Multiple name assignments of a cell in the subjective animal were obtained by repeating the bipartite graph matching using 500 different atlases. Each assignment was considered as one vote, and the estimated names for a target cell were ranked by vote counts. The estimation for a cell was independent of each other, and multiple cells may have the same estimated names. If the non-overlap** result is required, one can assemble cost matrix based on vote counts and apply the Hungarian algorithm.

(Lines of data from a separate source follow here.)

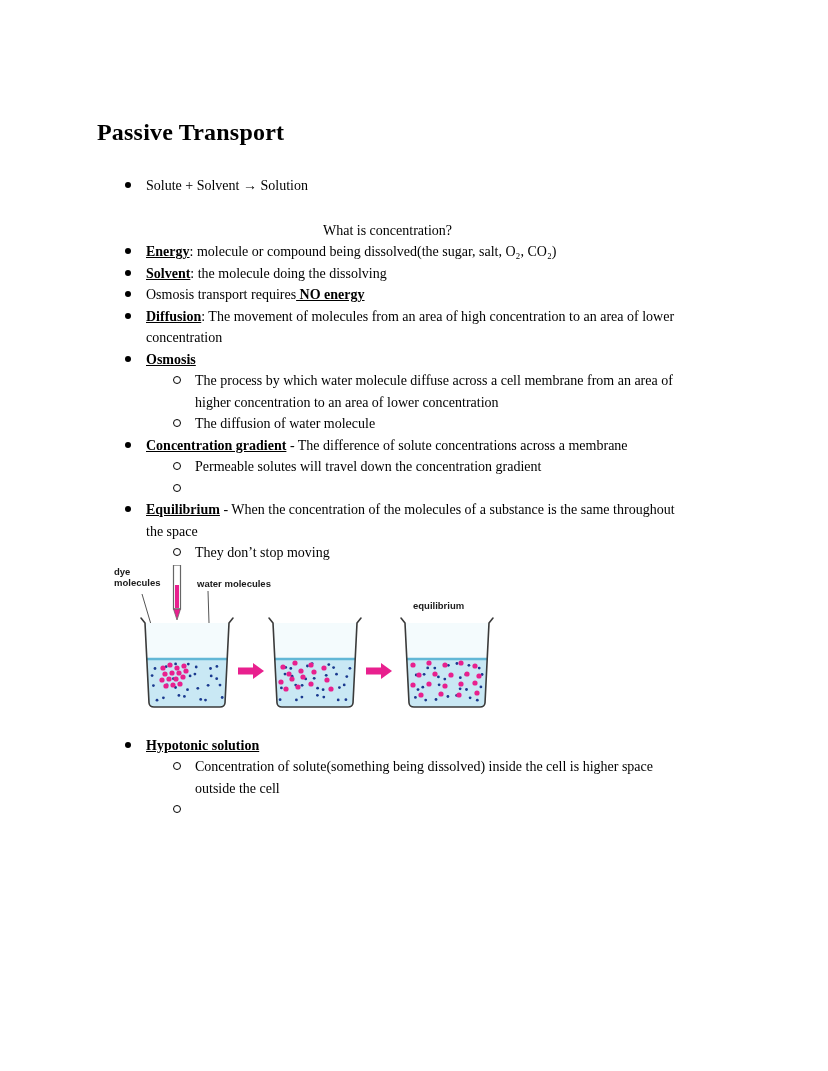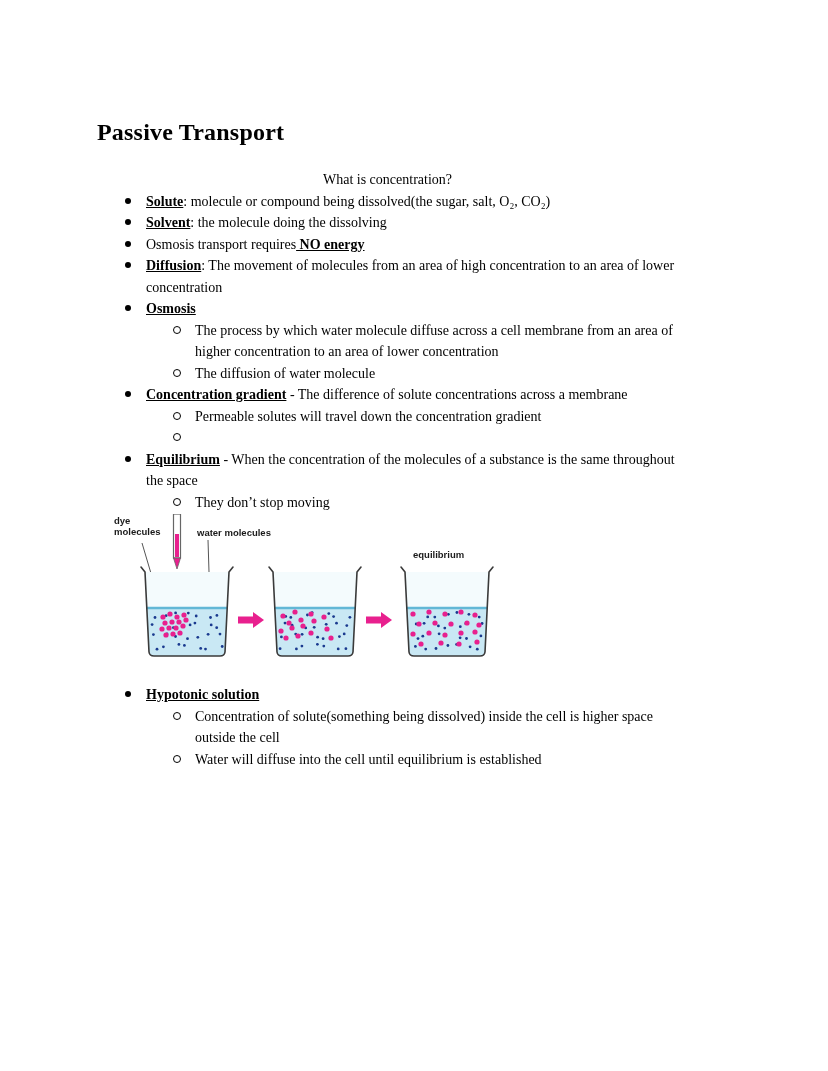--- a/index.html
+++ b/index.html
@@ -49,26 +49,30 @@
   }
 </style>
 </head>
 <body>
 
 <div class="page">
   <div class="content">
 
     <h1 class="title">Passive Transport</h1>
 
+    <div class="li l1 intro">
+      <span class="marker"></span>
+      <span class="txt">Solute + Solvent → Solution</span>
+    </div>
 
     <p class="question">What is concentration?</p>
 
     <div class="li l1">
       <span class="marker"></span>
-      <span class="txt"><span class="plain"></span><span class="term">Solute</span><span class="plain">: molecule or compound being dissolved(the sugar, salt, O₂, CO₂)</span></span>
+      <span class="txt"><span class="plain"></span><span class="term">Energy</span><span class="plain">: molecule or compound being dissolved(the sugar, salt, O₂, CO₂)</span></span>
     </div>
 
     <div class="li l1">
       <span class="marker"></span>
       <span class="txt"><span class="plain"></span><span class="term">Solvent</span><span class="plain">: the molecule doing the dissolving</span></span>
     </div>
 
 
     <div class="li l1">
       <span class="marker"></span>
@@ -281,17 +285,16 @@
     <div class="li l1 after">
       <span class="marker"></span>
       <span class="txt"><span class="plain"></span><span class="term">Hypotonic solution</span><span class="plain"></span></span>
     </div>
     <div class="li l2">
       <span class="marker"></span>
       <span class="txt">Concentration of solute(something being dissolved) inside the cell is higher space outside the cell</span>
     </div>
     <div class="li l2">
       <span class="marker"></span>
-      <span class="txt">Water will diffuse into the cell until equilibrium is established</span>
     </div>
 
   </div>
 </div>
 
 </body></html>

Calculation of error rate of automatic annotation

All the detected cells in a target animal other than hypodermal cells were used as a target. The names of the cells were estimated by our automatic annotation method based on their positions. The expression of landmark promoters were also used for Fig. 4d and Additional file 22: Figure S15. The estimated results are compared to the human annotation (ground truth). The error rate was calculated as 1 – (Ncorrect)/(Nannotated) for each animal, where Nannotated is the number of human-annotated cells (ground truth) and Ncorrect is the number of cells whose annotation is correctly estimated. Our automatic annotation method returns multiple ranked candidates for a target cell. The rank R error rate indicates that it is considered correct if the correct annotation appeared in the top R estimations. Un-annotated cells were ignored in calculating the error rate. The animals that have less annotated cells were removed to avoid the effect of deviation of the annotated cells.